Question

You and a friend play a game where you each toss a balanced coin. If the upper faces on the coins are both tails, you win $8; if the faces are both heads, you win $4; if the coins do not match (one shows a head, the other a tail), you lose $2 (win (−$2)). Calculate the mean and variance of Y, your winnings on a single play of the game.

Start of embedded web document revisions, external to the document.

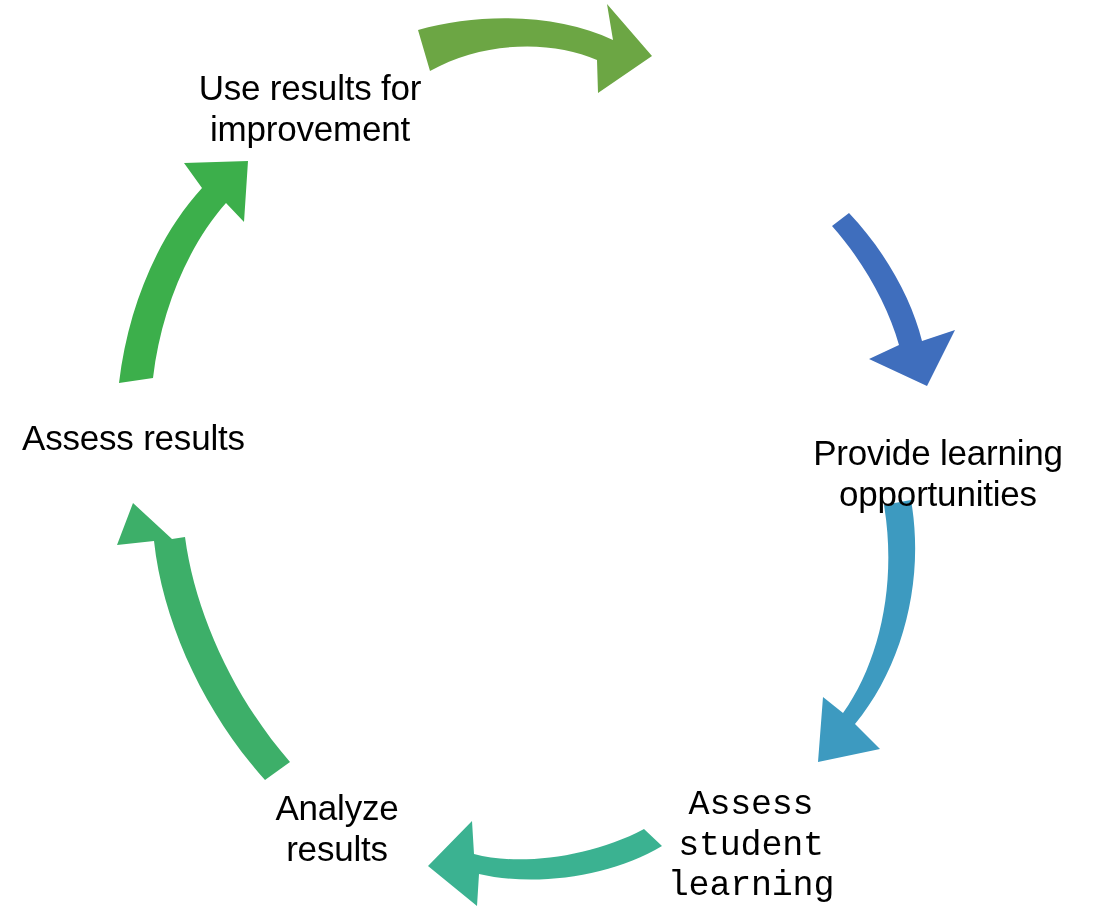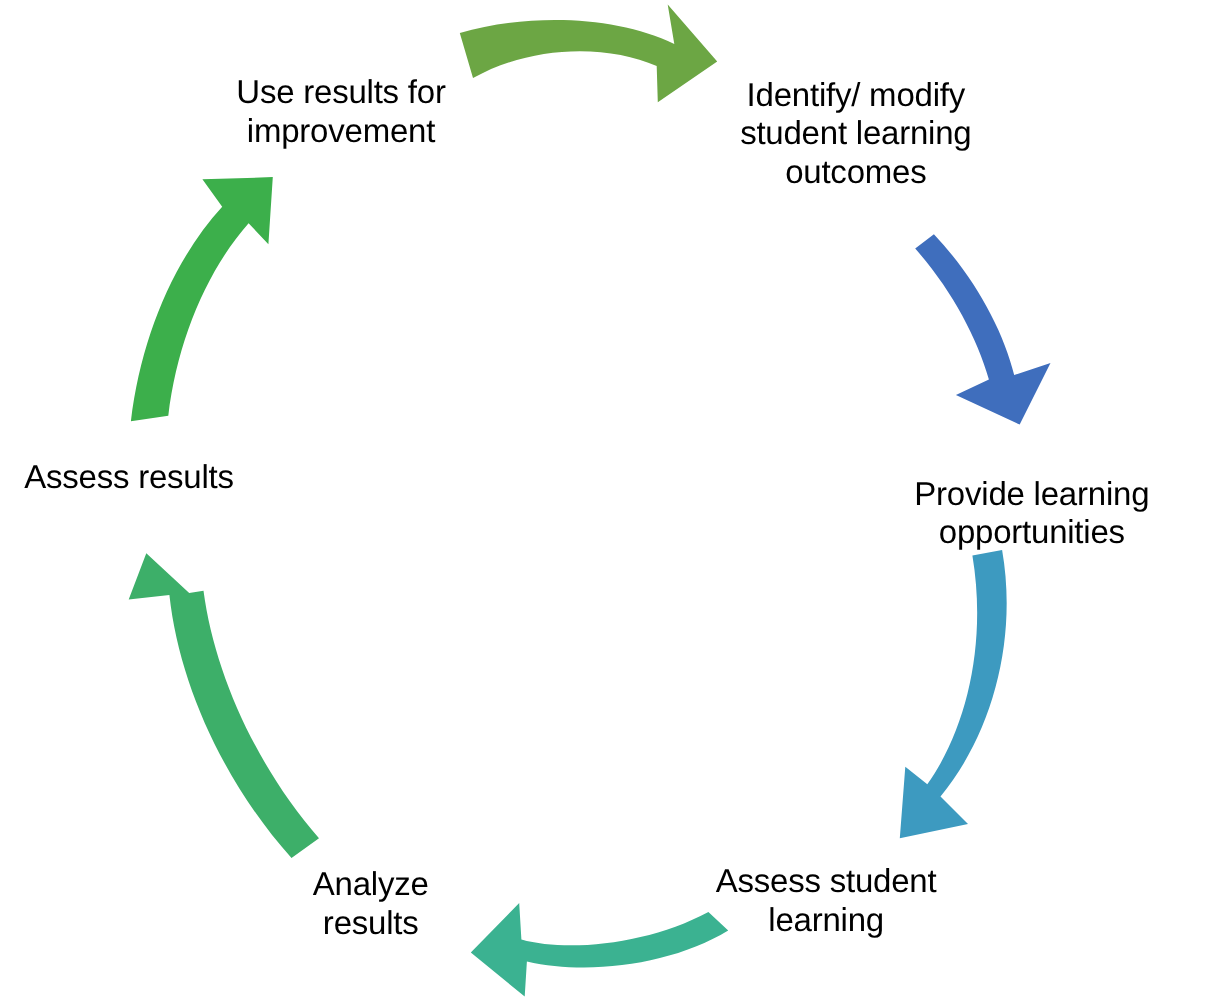"Use results for" .node-label { font-size: 30px -> 35px }
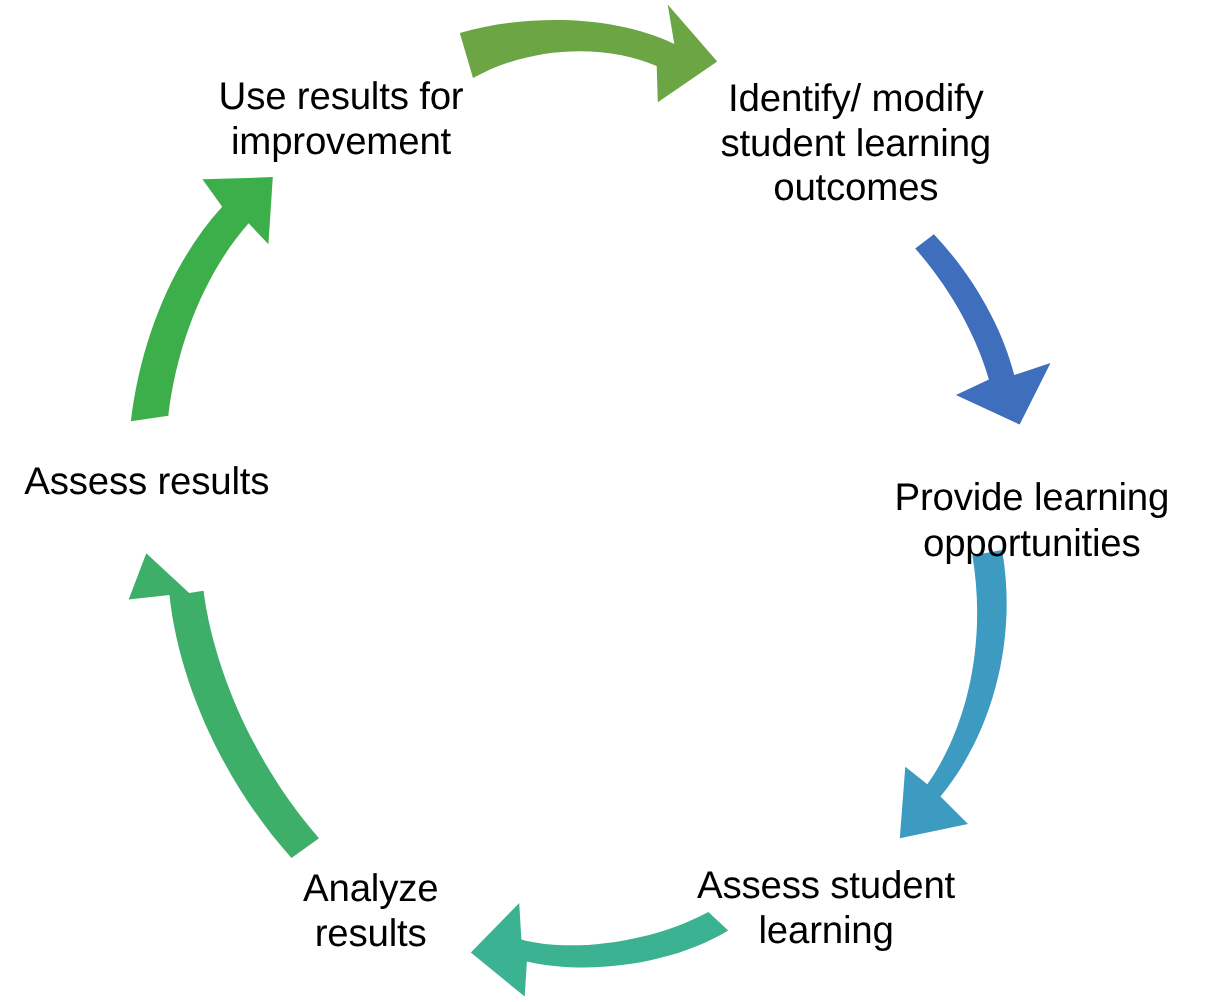"Identify/ modify" div.node-label { html: <div>Identify/ modify student learning outcomes</div> -> none }
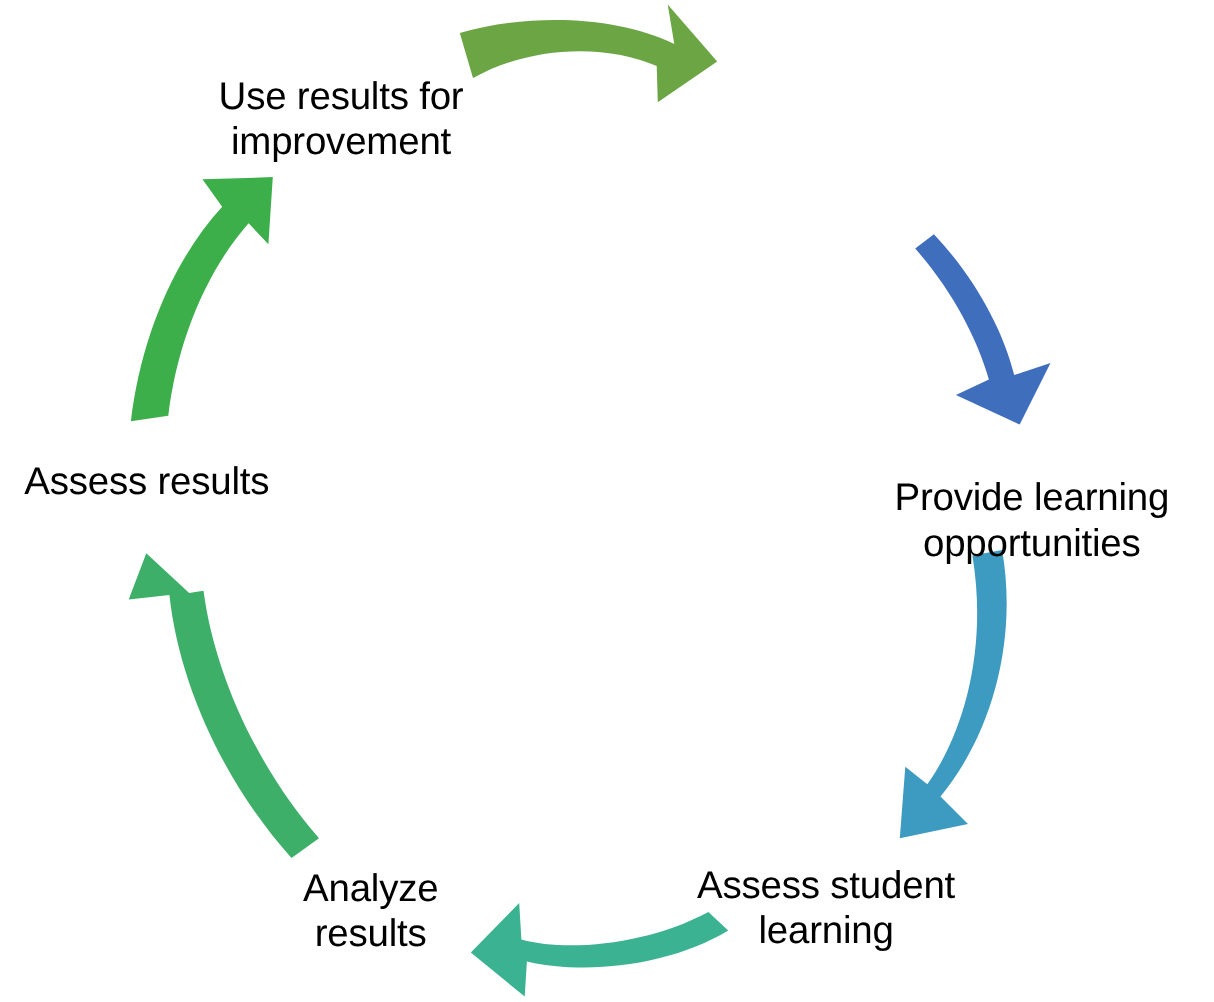"Assess student" #label-assess { font-family: none -> Liberation Mono, monospace }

Note that E(Y) > 0.

Answer 1

Mean: $2

Variance: 18

Explanation:

There are 4 possible outcomes:

TT (both tails)

TH (tail, head)

HT (head, tail)

HH (head, head)

Find the probabilities:

`P(TT)=P(TH)=P(HT)=P(HH)=(1)/(2)\cdot (1)/(2)=(1)/(4)`

Complete the table

`\begin{array}{ccccc}&TT&TH&HT&HH\\ \\P&(1)/(4)&(1)/(4)&(1)/(4)&(1)/(4)\\ \\Win&\$8&-\$2&-\$2&\$4\end{array}`

The mean is

`(1)/(4)\cdot 8+(1)/(4)\cdot (-2)+(1)/(4)\cdot (-2)+(1)/(4)\cdot 4=2`

The variance is

`((8-2)^2+(-2-2)^2+(-2-2)^2+(4-2)^2)/(4)=(36+16+16+4)/(4)=18`